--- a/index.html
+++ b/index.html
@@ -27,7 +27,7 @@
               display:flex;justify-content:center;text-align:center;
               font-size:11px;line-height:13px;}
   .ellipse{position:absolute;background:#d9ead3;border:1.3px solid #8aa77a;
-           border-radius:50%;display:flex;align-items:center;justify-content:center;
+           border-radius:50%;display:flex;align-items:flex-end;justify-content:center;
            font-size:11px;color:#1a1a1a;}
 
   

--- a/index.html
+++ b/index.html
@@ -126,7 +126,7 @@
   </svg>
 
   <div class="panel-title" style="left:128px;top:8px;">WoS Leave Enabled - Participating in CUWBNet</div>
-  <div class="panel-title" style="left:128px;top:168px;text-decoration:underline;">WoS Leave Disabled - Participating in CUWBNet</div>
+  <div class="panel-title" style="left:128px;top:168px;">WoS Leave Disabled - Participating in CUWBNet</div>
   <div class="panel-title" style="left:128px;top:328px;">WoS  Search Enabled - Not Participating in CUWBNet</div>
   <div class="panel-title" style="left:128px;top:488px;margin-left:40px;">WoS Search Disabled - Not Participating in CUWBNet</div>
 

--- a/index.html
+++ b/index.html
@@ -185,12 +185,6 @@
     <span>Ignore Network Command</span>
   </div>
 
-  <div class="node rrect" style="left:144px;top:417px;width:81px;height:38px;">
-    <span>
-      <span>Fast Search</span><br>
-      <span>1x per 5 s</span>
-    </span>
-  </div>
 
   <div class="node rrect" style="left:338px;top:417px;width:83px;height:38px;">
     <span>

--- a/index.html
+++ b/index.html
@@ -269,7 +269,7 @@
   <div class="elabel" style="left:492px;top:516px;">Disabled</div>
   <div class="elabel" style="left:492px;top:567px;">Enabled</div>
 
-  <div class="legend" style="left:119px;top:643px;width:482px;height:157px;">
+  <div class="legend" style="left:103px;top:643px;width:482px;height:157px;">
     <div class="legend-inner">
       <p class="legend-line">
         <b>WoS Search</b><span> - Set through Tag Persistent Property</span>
--
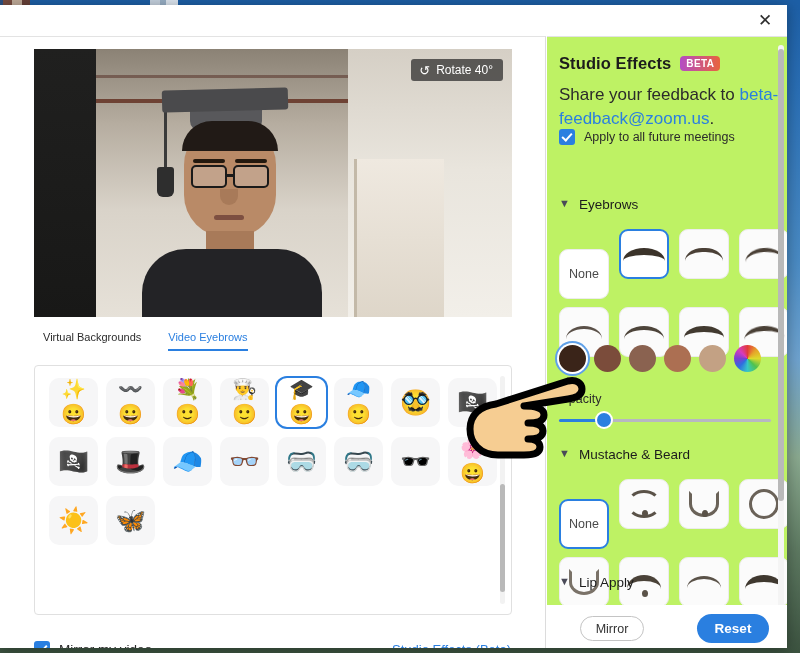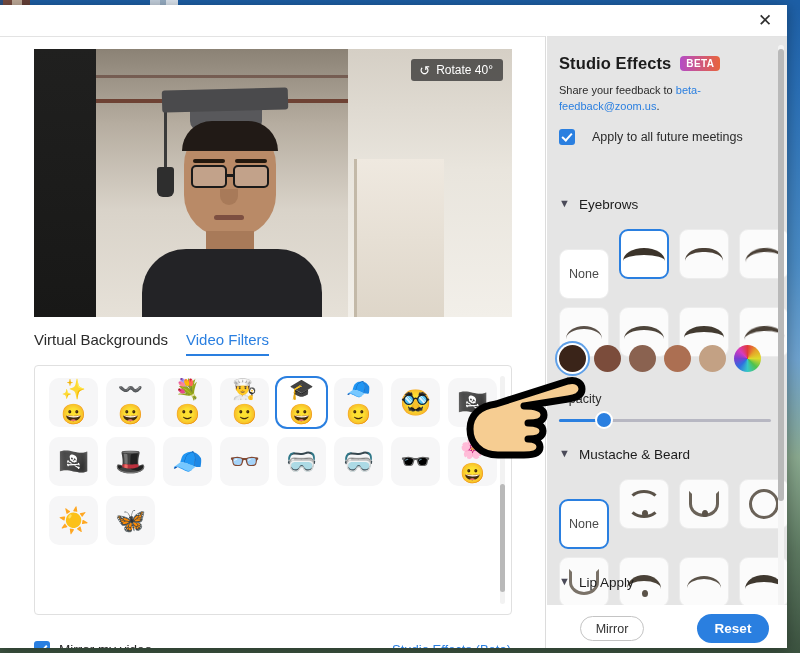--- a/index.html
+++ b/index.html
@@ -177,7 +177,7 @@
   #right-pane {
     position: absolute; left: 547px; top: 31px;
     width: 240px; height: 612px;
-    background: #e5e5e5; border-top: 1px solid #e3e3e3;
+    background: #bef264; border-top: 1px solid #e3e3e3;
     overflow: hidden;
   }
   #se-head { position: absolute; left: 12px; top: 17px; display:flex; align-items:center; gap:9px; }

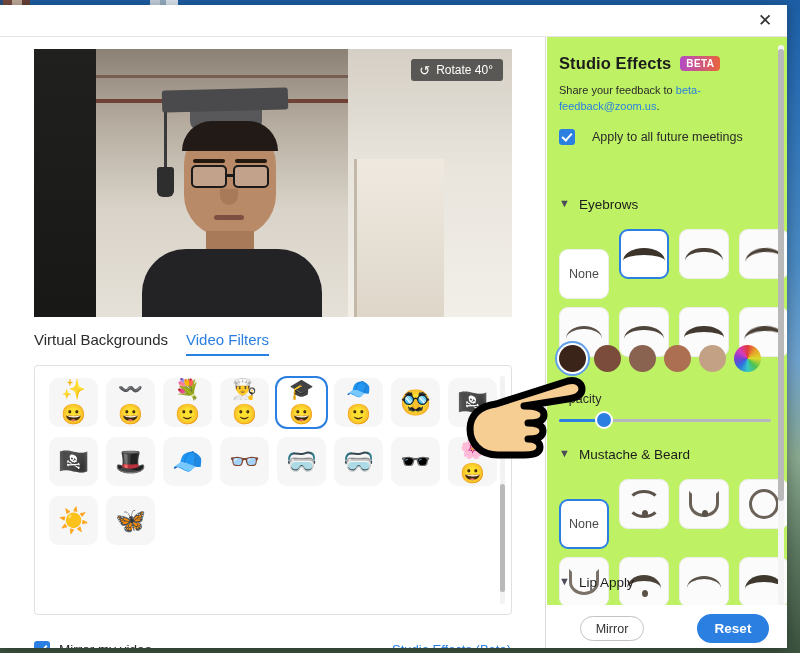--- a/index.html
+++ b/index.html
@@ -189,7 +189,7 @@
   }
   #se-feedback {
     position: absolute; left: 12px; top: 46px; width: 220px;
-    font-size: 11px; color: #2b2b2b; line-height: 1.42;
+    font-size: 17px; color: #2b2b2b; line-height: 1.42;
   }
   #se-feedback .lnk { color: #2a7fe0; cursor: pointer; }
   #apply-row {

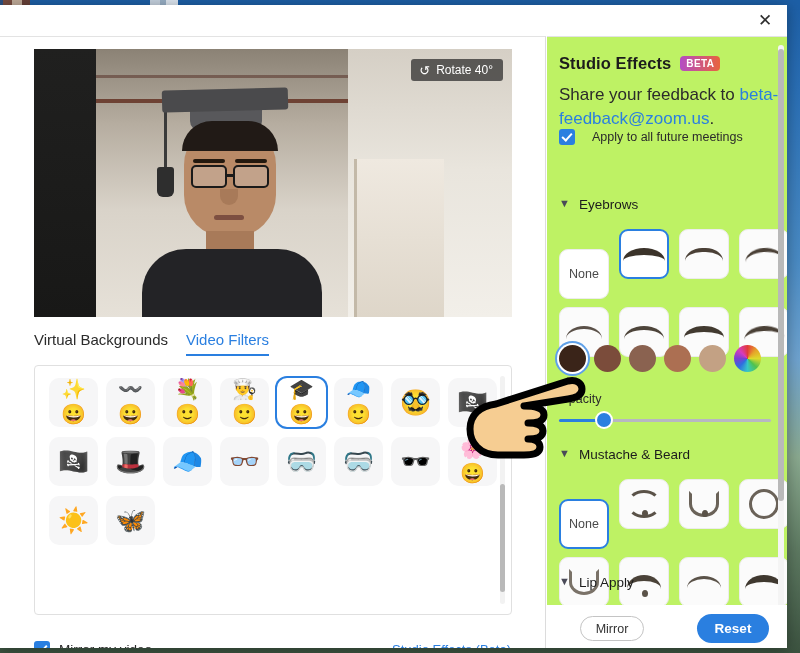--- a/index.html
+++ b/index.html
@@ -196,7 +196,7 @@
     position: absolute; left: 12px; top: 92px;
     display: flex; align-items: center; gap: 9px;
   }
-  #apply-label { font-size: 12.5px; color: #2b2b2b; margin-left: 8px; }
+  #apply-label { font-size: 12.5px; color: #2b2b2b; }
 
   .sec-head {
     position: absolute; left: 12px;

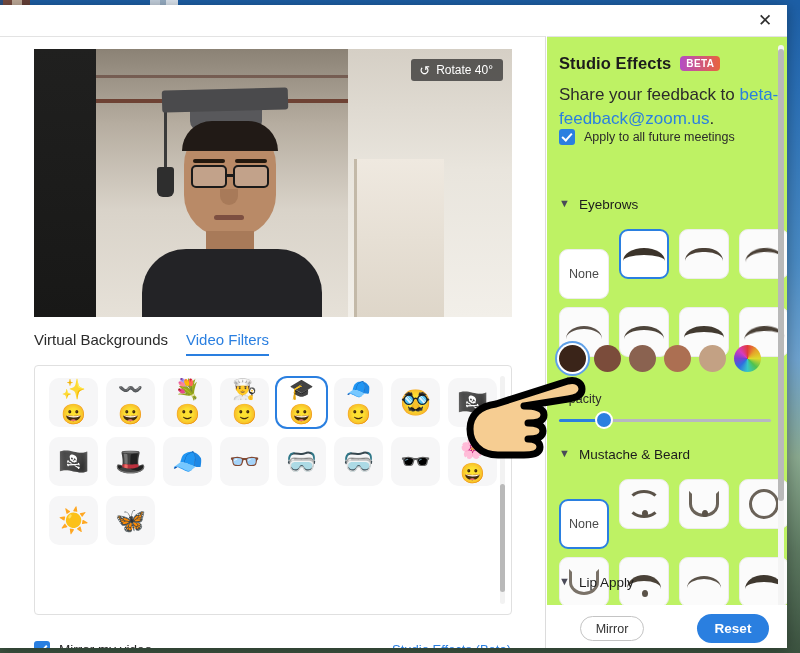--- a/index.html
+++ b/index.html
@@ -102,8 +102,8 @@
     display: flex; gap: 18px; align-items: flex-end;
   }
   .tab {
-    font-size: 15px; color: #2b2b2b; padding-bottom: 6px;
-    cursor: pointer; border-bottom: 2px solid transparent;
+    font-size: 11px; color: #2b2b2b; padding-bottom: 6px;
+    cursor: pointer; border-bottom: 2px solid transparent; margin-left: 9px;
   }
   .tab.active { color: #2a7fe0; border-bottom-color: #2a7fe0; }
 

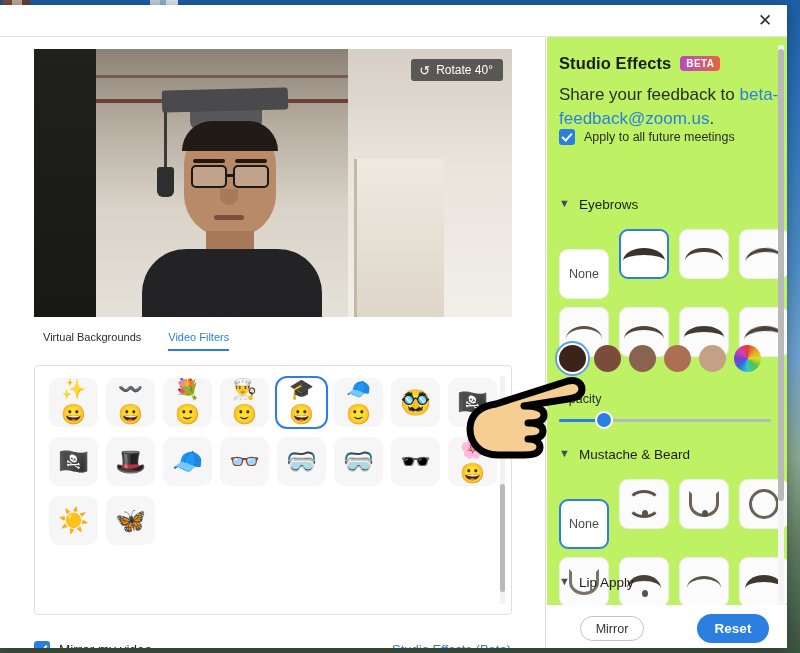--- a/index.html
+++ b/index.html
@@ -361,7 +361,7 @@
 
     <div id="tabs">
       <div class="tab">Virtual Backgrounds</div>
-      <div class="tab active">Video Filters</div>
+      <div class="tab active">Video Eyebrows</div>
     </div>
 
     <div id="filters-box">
--
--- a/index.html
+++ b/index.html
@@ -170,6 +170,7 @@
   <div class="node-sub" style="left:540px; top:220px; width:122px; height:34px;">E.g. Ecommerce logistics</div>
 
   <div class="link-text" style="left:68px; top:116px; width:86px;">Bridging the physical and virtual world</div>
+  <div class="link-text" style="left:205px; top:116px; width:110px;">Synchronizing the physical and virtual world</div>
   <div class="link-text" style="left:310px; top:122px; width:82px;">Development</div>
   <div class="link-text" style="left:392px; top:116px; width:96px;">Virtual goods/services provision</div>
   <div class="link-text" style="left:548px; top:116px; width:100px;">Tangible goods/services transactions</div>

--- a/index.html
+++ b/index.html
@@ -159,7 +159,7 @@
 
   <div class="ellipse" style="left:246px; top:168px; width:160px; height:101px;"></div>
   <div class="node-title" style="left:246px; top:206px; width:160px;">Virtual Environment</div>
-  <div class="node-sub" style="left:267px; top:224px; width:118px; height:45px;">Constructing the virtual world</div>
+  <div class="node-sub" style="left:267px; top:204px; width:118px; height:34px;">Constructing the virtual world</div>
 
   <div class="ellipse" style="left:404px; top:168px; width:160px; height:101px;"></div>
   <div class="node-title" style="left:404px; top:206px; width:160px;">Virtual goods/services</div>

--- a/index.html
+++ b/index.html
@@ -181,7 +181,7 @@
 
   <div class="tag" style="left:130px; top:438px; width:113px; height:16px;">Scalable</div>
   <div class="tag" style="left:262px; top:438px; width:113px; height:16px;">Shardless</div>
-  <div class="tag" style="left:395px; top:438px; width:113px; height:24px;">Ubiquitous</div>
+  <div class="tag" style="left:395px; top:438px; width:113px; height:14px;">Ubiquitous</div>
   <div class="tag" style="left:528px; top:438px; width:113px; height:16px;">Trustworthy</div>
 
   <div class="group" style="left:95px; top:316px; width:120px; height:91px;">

- **PROBLEM DETAILS**
Within the entries, find all lines that contain "ellipse" and copy each one.

- **TASK OUTPUT**
   .ellipse{position:absolute;background:#d9ead3;border:1.3px solid #8aa77a;
   <div class="ellipse" style="left:246px; top:168px; width:160px; height:101px;"></div>
   <div class="ellipse" style="left:404px; top:168px; width:160px; height:101px;"></div>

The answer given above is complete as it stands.